On 2005-11-11, Bram Cohen asked on his blog for suggestions of an algorithm for estimating how long it will take for a download to complete. He wanted one with the following property: if the download rate stabilizes then after a while of steady downloading the estimated completion time should be "basically nailed" and remain stable.

Here's such an algorithm.

The algorithm

Keep track of when each blob of data comes in. With this information, you can determine the average transfer rate over any interval in which any data arrived: it's the total amount of data that arrived therein, divided by the length of the interval.

At time t, estimate the instantaneous transfer rate at time t+h as the average transfer rate over the interval [t-kh,t]. (k is a tunable parameter.) Motivation: making predictions a certain distance into the future, you should be looking about that far into the past. (It might prove better do calculate some kind of weighted average, but let's stick with what we have for now.) If t-kh is negative, then of course just use 0 as the start of the interval.
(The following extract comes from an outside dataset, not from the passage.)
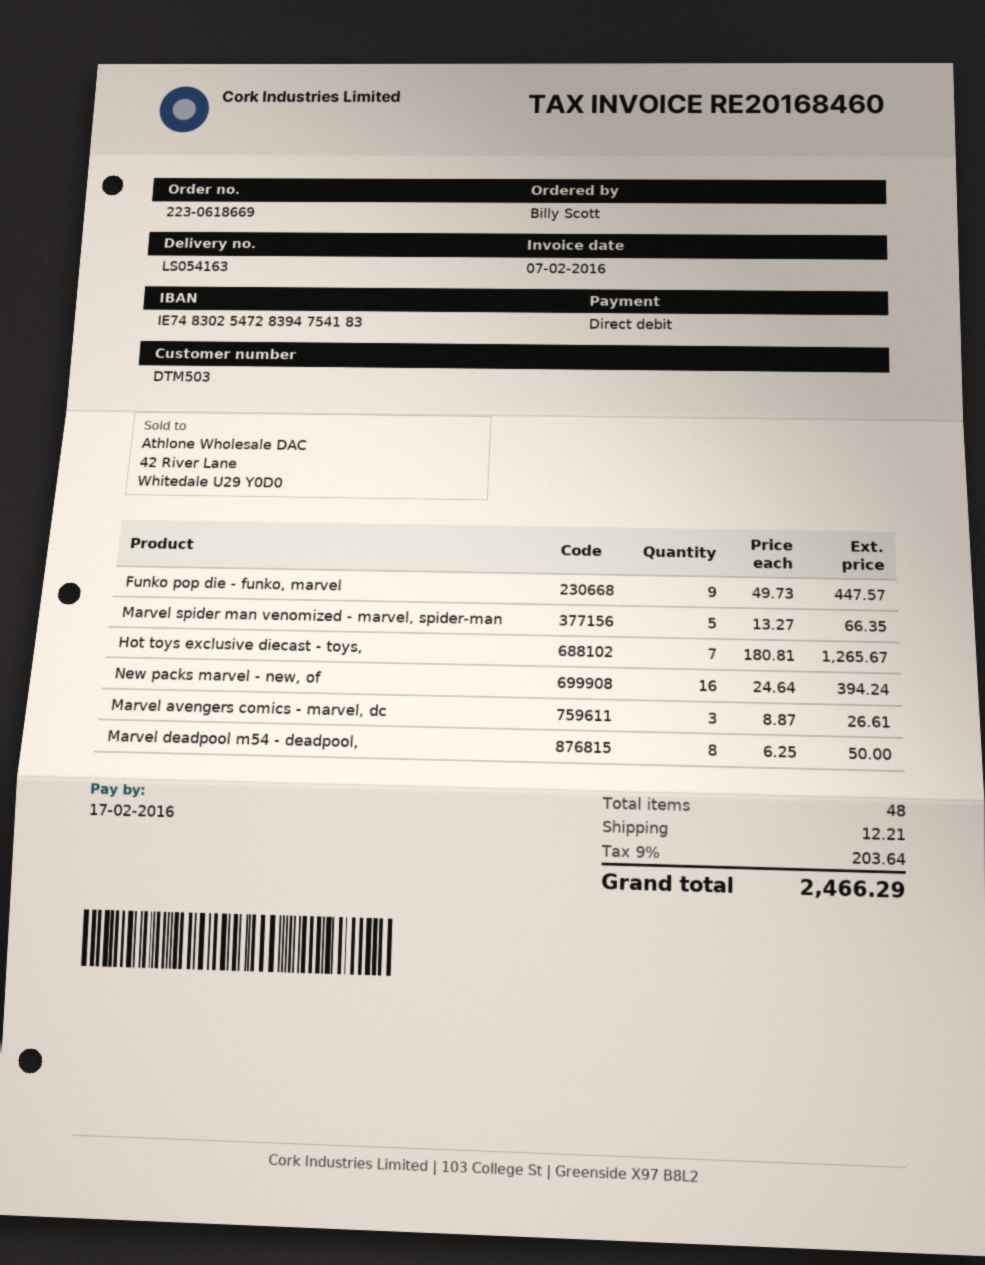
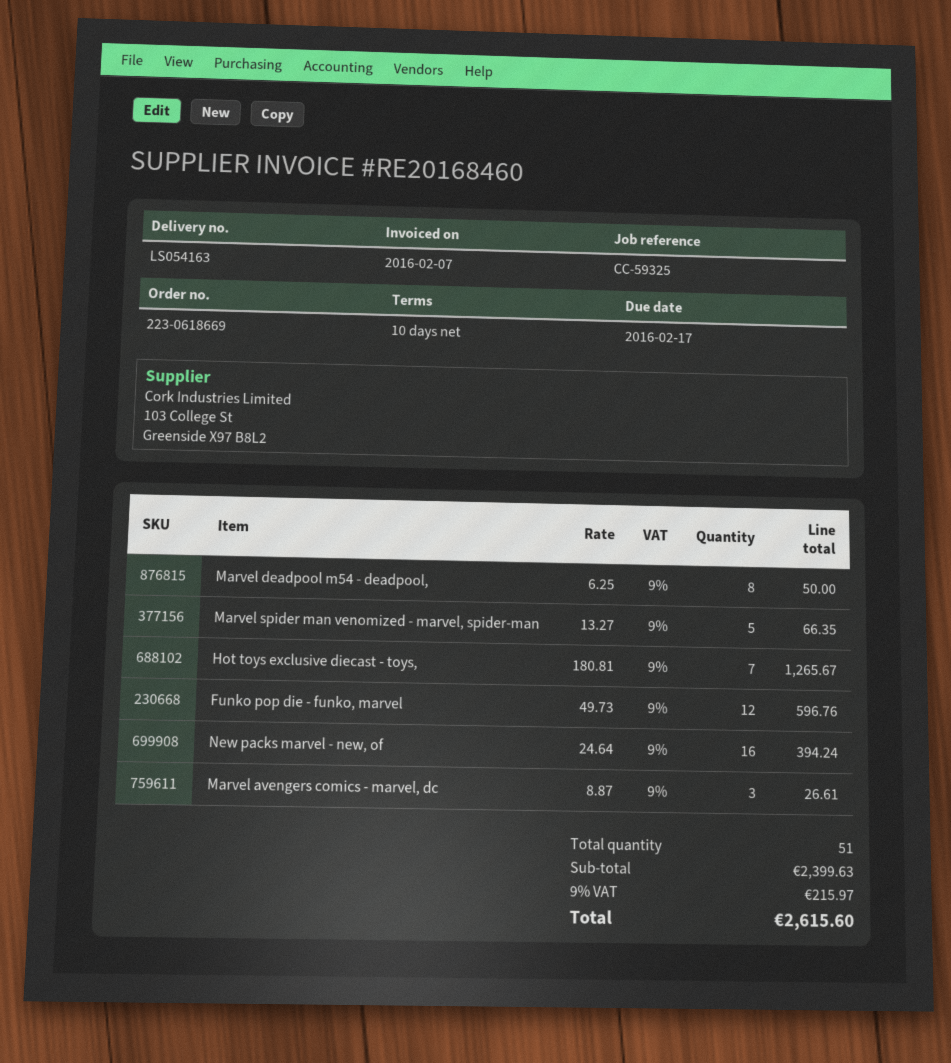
Funko pop die - funko, marvel: 9 x 49.73 = 447.57 -> 12 x 49.73 = 596.76
total quantity: 48 -> 51
shipping: 12.21 -> none
tax: 9% = 203.64 -> 9% = 215.97
total: 2466.29 -> 2615.60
To estimate the time until completion, integrate the estimated transfer rate and see at what time the whole file is estimated to have been transferred.

Properties of the algorithm

When the parameter k is very small, we're basically always using the currently observed instantaneous transfer rate as a predictor for the future.
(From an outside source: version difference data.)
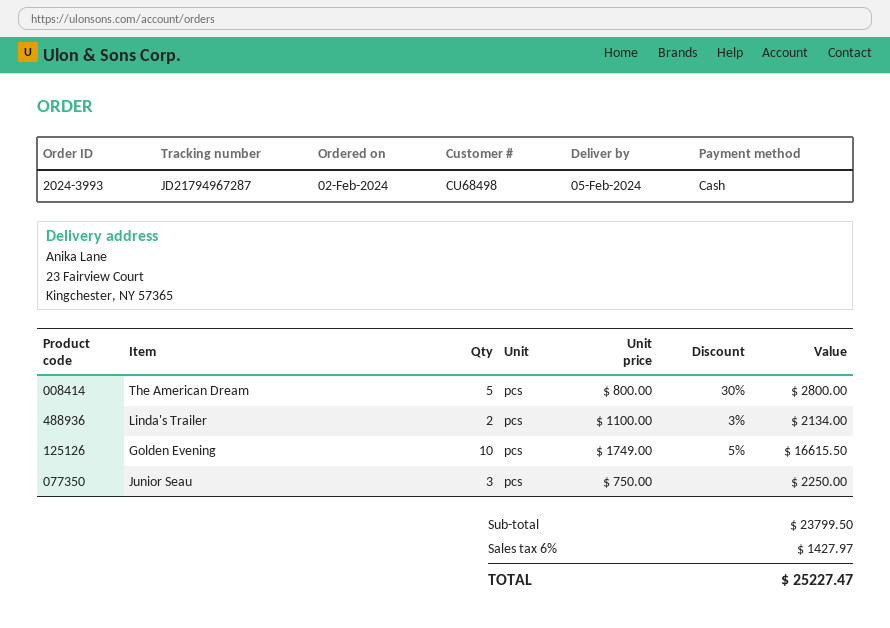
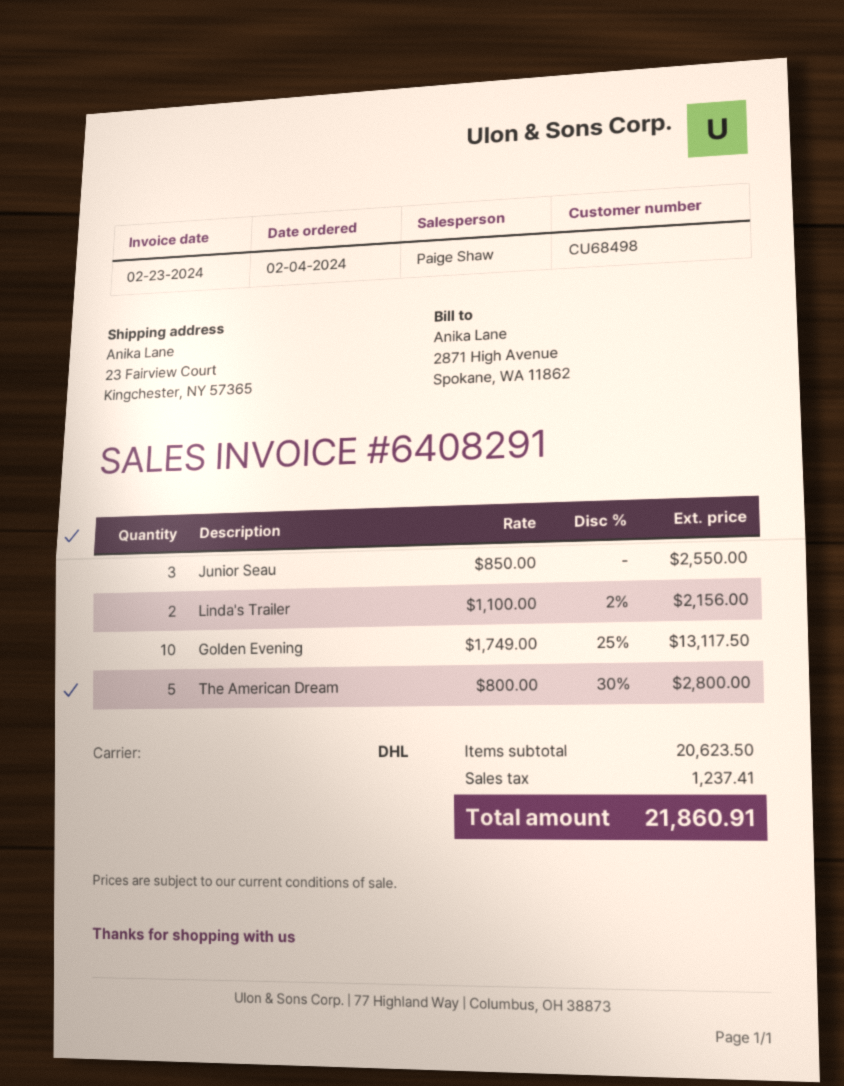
order date: 2024-02-02 -> 2024-02-04
Linda's Trailer: 2 x 1100.00 - 3% = 2134.00 -> 2 x 1100.00 - 2% = 2156.00
Golden Evening: 10 x 1749.00 - 5% = 16615.50 -> 10 x 1749.00 - 25% = 13117.50
Junior Seau: 3 x 750.00 = 2250.00 -> 3 x 850.00 = 2550.00
subtotal: 23799.50 -> 20623.50
tax: 1427.97 -> 1237.41
total: 25227.47 -> 21860.91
When k is very large, we're basically always using the average transfer rate so far as a predictor. (Many programs do this at present.)

Consider Bram's scenario, where after a certain point the transfer rate is constant. Once we are k/(k+1) of the way from that point to the end of the transfer, all the intervals [t-kh,t] lie wholly within the stable period, and our estimated time will be exactly correct.
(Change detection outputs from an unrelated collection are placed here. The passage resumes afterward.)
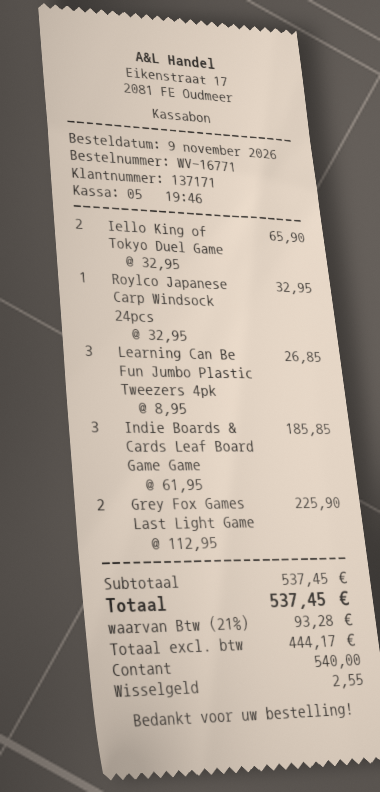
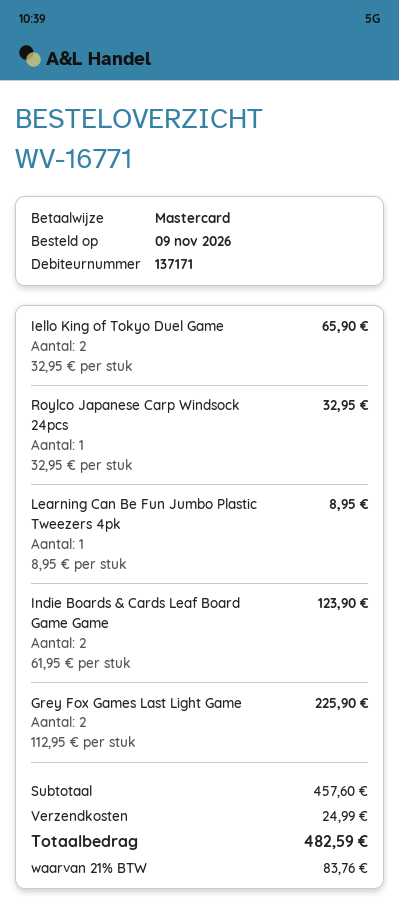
payment method: cash -> Mastercard
Learning Can Be Fun Jumbo Plastic Tweezers 4pk: 3 x 8.95 = 26.85 -> 1 x 8.95 = 8.95
Indie Boards & Cards Leaf Board Game Game: 3 x 61.95 = 185.85 -> 2 x 61.95 = 123.90
subtotal: 537.45 -> 457.60
shipping: none -> 24.99
tax: 21% = 93.28 -> 21% = 83.76
total: 537.45 -> 482.59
Early in the download, those intervals will mostly extend all the way back to the start, so we'll use the average transfer rate as our predictor of finishing time.

Late in the transfer, those intervals will mostly extend only a little way back, so we'll use recently observed transfer rates as our predictor of finishing time.

Implementation

This feels rather expensive, but it needn't be.

You don't really need to keep track of every single packet that arrives. All you need is a good enough history of past transfers that those averages come out OK. So you should keep accurate figures for the recent past, but further back you can use some cruder approximation to the truth.

Suppose you record progress every 1/10 of a second, and suppose that data more than 10 minutes old is aggregated with granularity 10 seconds, and suppose each of these records takes 8 bytes. Then for a download that lasts a whole day you'd need something on the order of 100k of data. In practice, old measurements could be aggregated much more aggressively.

Doing the integration isn't all that expensive. Suppose you update the completion estimate once a second. Then using the pessimistic figures from the last paragraph, in the worst case we need to run over our entire memory of the transfer (note that once we reach the start of the download, our estimated rate further into the future is constant thereafter so the calculation of estimated time requires only a single division). So we need, perhaps, to loop over about 12k entries and do a few arithmetic operations for each. Let's say 100 cycles for each of 12k entries, once a second; that's about 1 million cycles per second, or about 0.1% CPU on a no-longer-very-modern processor. Again, in practice this is a gross overestimate.

For better stability right at the end, it may be advisable to extend the interval by a fixed amount, or to insist that it always covers a certain minimum number of bytes transferred, or something.

Tuning

There's just one adjustable parameter, the one I called k. This determines how much older data the algorithm will look at. I'd suggest a value somewhere in the range [0.25,1].